Kathedrale von Le Mans
Die Kathedrale Saint-Julien du Mans ist ein dem heiligen Julian geweihter Sakralbau und Bischofssitz in Le Mans (Frankreich). Das Kulturdenkmal wurde im Jahr 1862 als Monument historique klassifiziert.
Die Kirche gehört zu den wenigen in der Tradition der Kathedrale von Bourges errichteten Bauwerken. Bourges hatte um 1195 eine eigene Bauschule in Konkurrenz zu Chartres entwickelt, der aber nur wenige Kathedralen folgten. Eine davon ist der Große Chor von Le Mans.
Gotischer Chor
Der fünfschiffige, mit doppeltem Umgang versehene Chor besitzt ein ungewöhnliches Strebewerk, das auf den ersten Blick aussieht wie ein hochkompliziertes Skelettsystem. Hier werden im Bereich des Chorhauptes die einzelnen Strebepfeiler „aufgespalten“, d. h. zwei zusammengehörige Strebepfeiler vereinen sich mit ihren Bögen auf dem Weg zum Obergaden des Schiffes, so dass am Ende nur ein Bogen an der Mauer ansetzt. Diese aufwändige und komplizierte Konstruktion ermöglicht im Chorinneren Lichtverhältnisse, die zu den faszinierendsten der gesamten Gotik zählen. Durch die Technik des Aufspaltens konnten die Pfeiler viel weiter nach außen geschoben werden, als wenn sie jeweils allein stünden. Dadurch war es möglich, zwischen ihnen Kapellen einzuziehen, die zusätzlich Licht hereinlassen und auch zwischen diesen Kapellen konnten in den verbleibenden Wandstücken Fenster eingesetzt werden. Dadurch ist eine beeindruckende „Staffelung von Lichtschichten“ entstanden. Das Strebewerk am Chor der Kathedrale von Le Mans ist eine der aufwändigsten Konstruktionen der Gotik und wurde bei den späteren Bauwerken zumeist in der Grundstruktur vereinfacht, wenn auch die Verzierungen immer reicher gestaltet wurden.

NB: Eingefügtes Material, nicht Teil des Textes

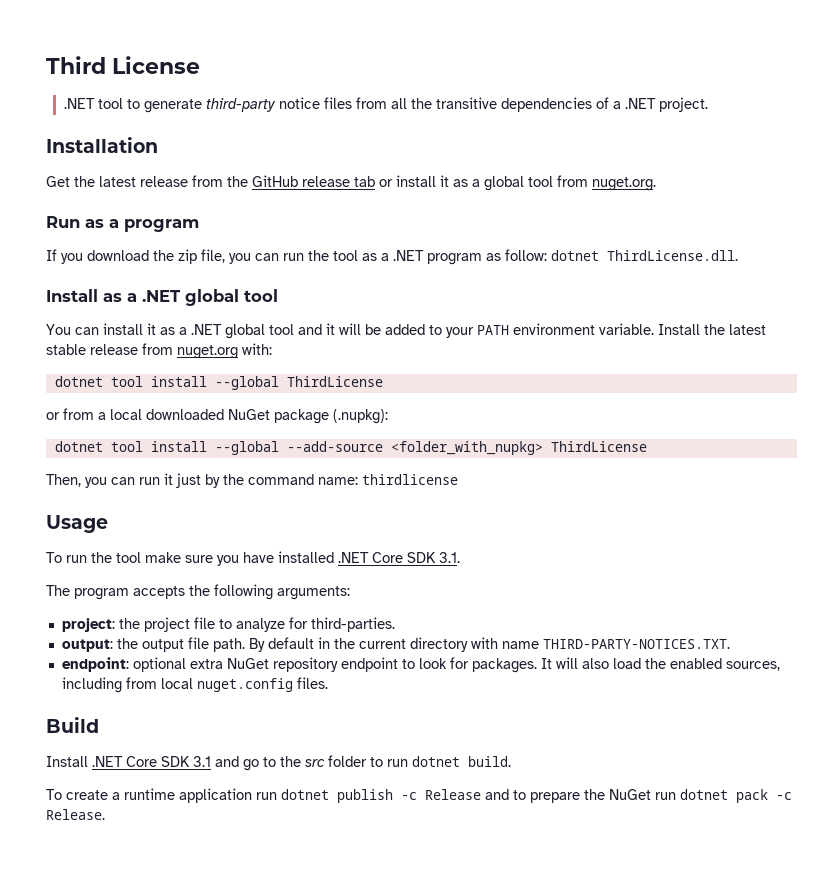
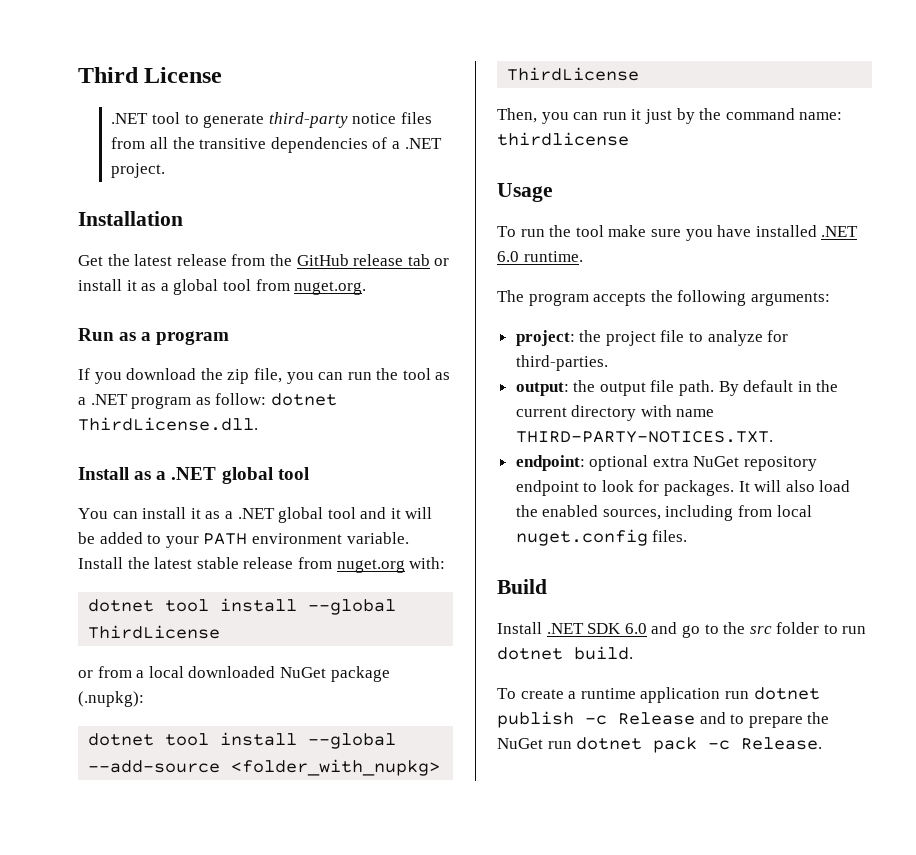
[372,552,460,563] Core SDK 3.1. -> [497,251,583,262] 6.0 runtime.
[126,756,211,767] Core SDK 3.1 -> [587,623,647,634] SDK 6.0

Der Chorbau von St-Julien wurde im Jahr 1217 begonnen. Da man mit dem Bau nach Osten über die Stadtmauer hinwegging, musste eine Genehmigung des Königs eingeholt werden. Es folgten mehrere Bauphasen. Zunächst wurde der Kapellenkranz errichtet. Das innere Chorseitenschiff zeigt Formen der normannischen Gotik, so durchbrochene Laubwerkrosetten, wie sie im Kreuzgang des Mont Saint-Michel auftreten. Der Obergaden dagegen ist durch einen Pariser Architekten aus dem Umkreis des Königshofes Ludwigs IX. um 1240 entstanden. Die Höhenstaffelung des fünfschiffigen Baus geht von 11 m in den äußeren Seitenschiffen über 22 m in den inneren Seitenschiffen, die über ein Triforium und eine eigene Fensterreihe verfügen, auf 35 m im Mittelschiff. Das Wandsystem im Hochchor ist im Gegensatz zu Bourges zweiteilig, da die Arkaden bis zu den Fenstern hochgezogen sind, also eine außerordentliche Höhe erreichen. Der Chorumgang dagegen ist dreigeschossig mit eigener Fensterzone und eigenem Triforium, wie es dem System von Bourges entspricht. Die Bleiglasfenster des Chorumgangs stammen aus der Zeit um 1230/40 und zeigen noch Einflüsse der Kathedrale von Chartres, während die jüngeren Fenster des Obergadens bereits das Vorbild der Sainte-Chapelle in Paris aufnehmen. Die einzelnen Zonen des optischen Grundes sind auf verschiedene Raumschichten verteilt, so dass der erste Umgang im Vergleich zum zweiten das basilikale Motiv des Kernraumes wiederholt. Die Lichtintensität nimmt daher nach oben hin zu.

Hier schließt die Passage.